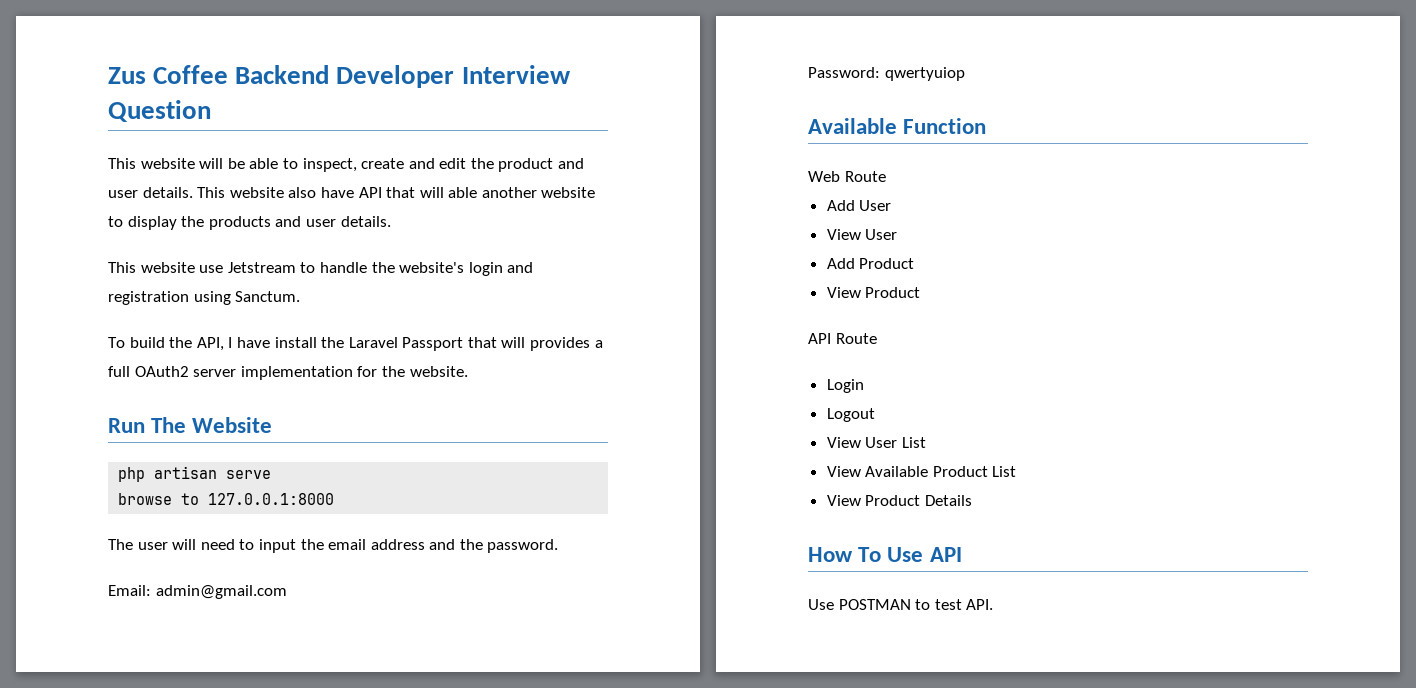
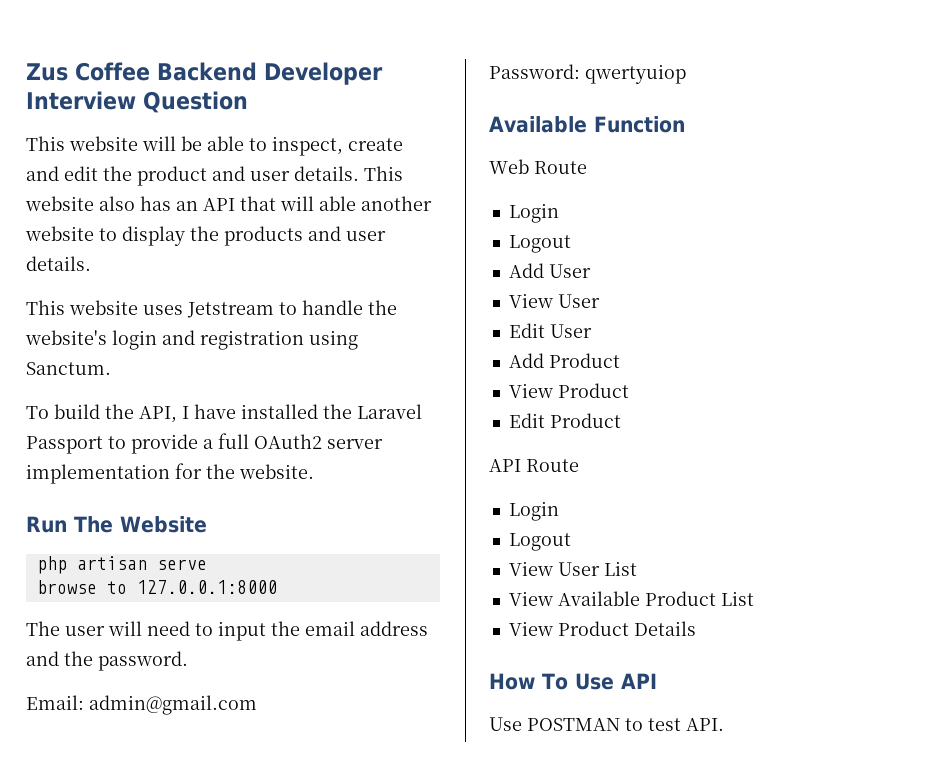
[320,187,354,198] have -> [140,196,198,211] has an
[199,265,224,273] use -> [143,305,183,315] uses
[274,337,317,348] install -> [241,404,318,419] installed
[467,337,591,351] that will provides -> [108,434,198,454] to provide
(886, 176) none -> [508,203,559,223] [508,235,571,253] // Login // Logout
(898, 234) none -> [508,323,592,338] // Edit User
(921, 292) none -> [508,413,621,428] // Edit Product

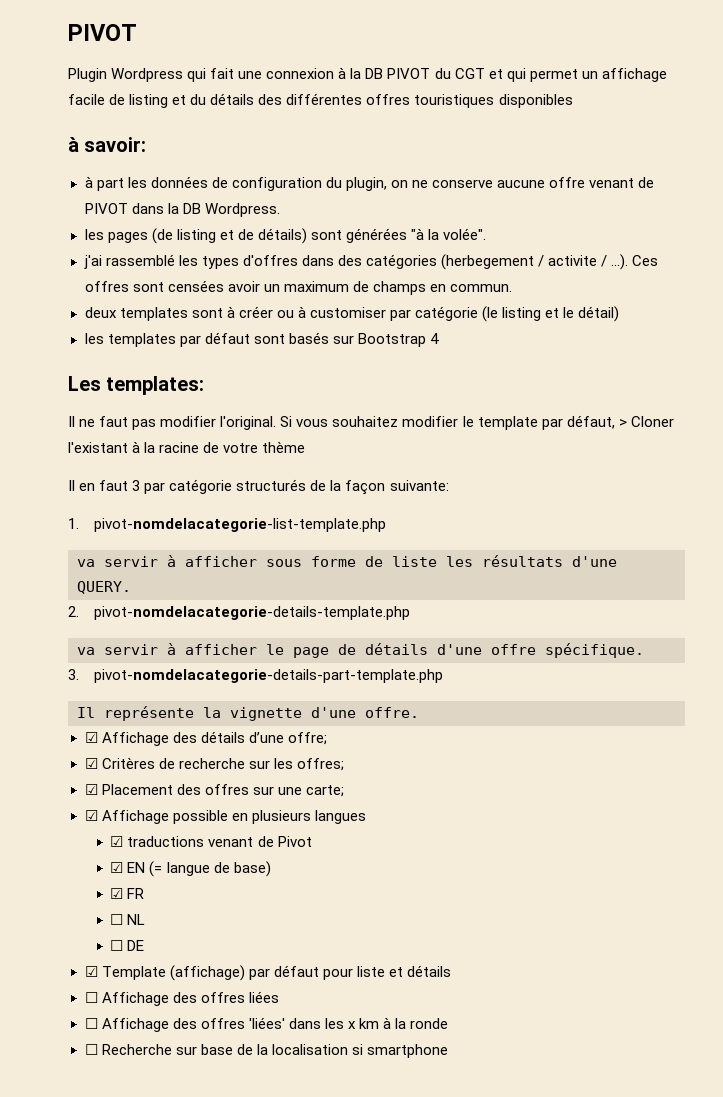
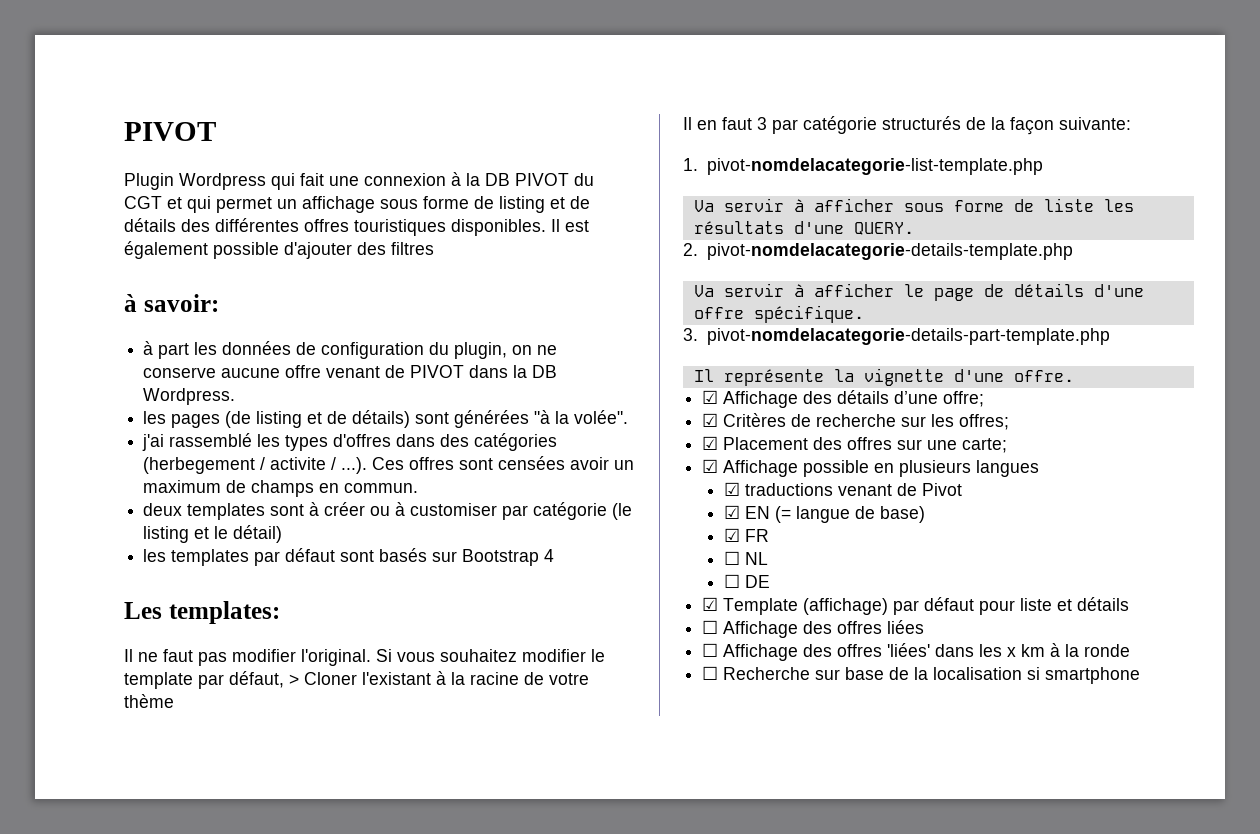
[68,94,105,105] facile -> [380,196,469,209] sous forme
[190,94,207,105] du -> [570,196,590,209] de
[498,94,573,108] disponibles -> [451,219,589,236] [124,241,434,259] disponibles. Il est également possible d'ajouter des filtres
[77,559,95,567] va -> [693,200,714,212] Va
[77,647,95,655] va -> [693,285,714,297] Va

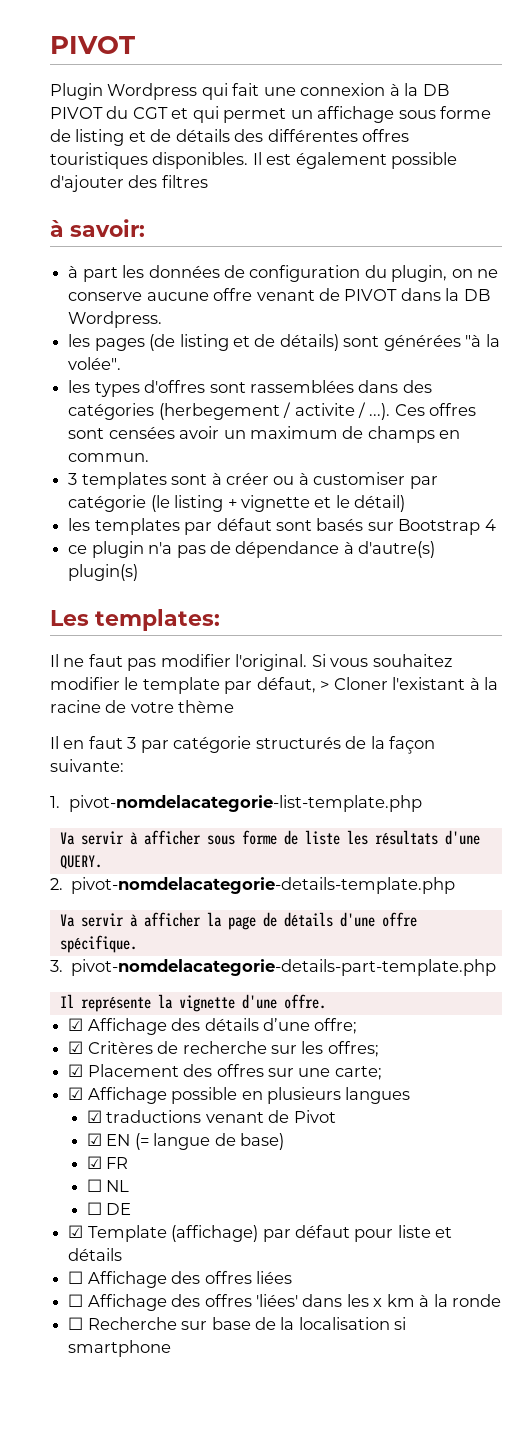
[142,433,253,451] j'ai rassemblé -> (122, 363) none
(392, 440) none -> [209,380,354,393] sont rassemblées
[143,503,183,516] deux -> [68,473,78,485] 3
(190, 534) none -> [227,495,310,512] + vignette
(555, 555) none -> [68,541,436,558] [68,564,139,581] // ce plugin n'a pas de dépendance à d'autre(s) plugin(s)
[903,284,924,297] le -> [206,912,222,927] la

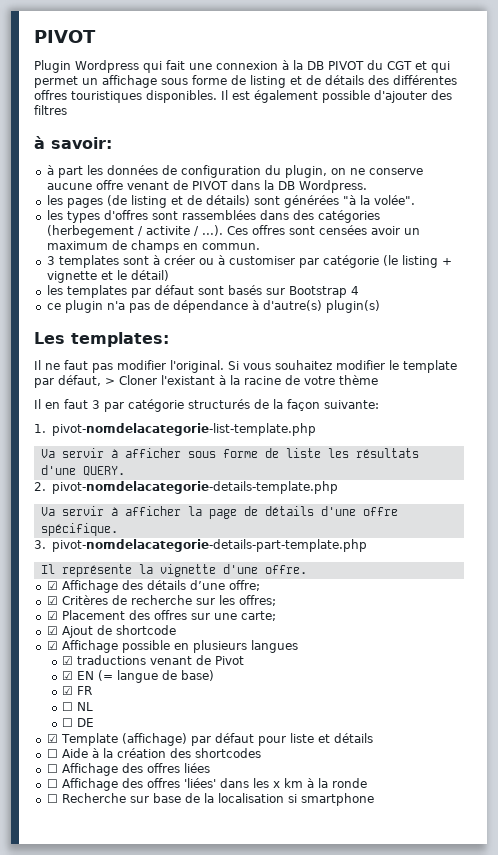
(382, 1073) none -> [46,625,176,638] // ☑ Ajout de shortcode
(123, 1254) none -> [46,748,261,758] // ☐ Aide à la création des shortcodes

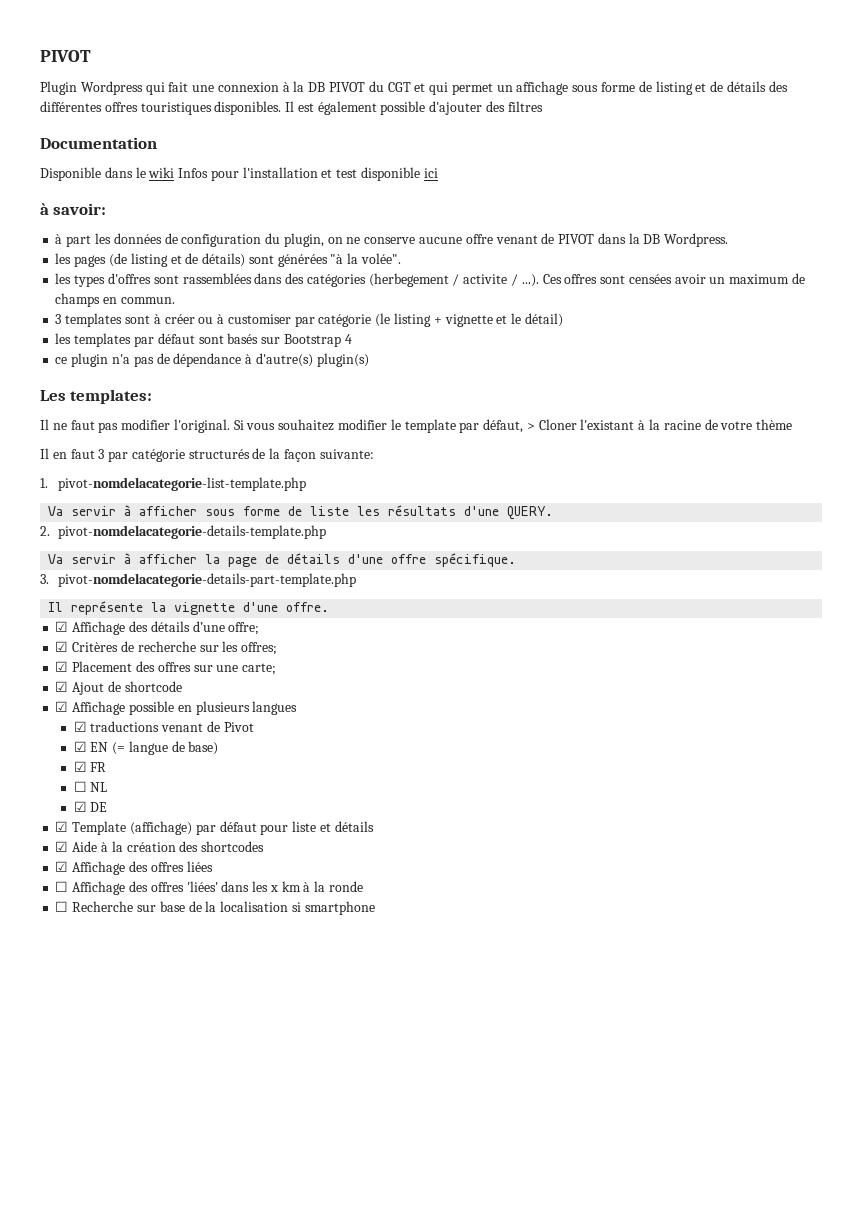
(67, 110) none -> [40,137,157,149] [40,167,438,181] // Documentation // Disponible dans le wiki Infos pour l'installation et test disponible ici
[62,718,74,727] ☐ -> [73,801,87,812] ☑
[46,749,58,758] ☐ -> [55,841,69,852] ☑
[46,764,58,773] ☐ -> [55,861,69,872] ☑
++++++++++++++++++++
Activity | How many lines in the entries contain the string "Edit"? Give the number only.

Result for this task | 2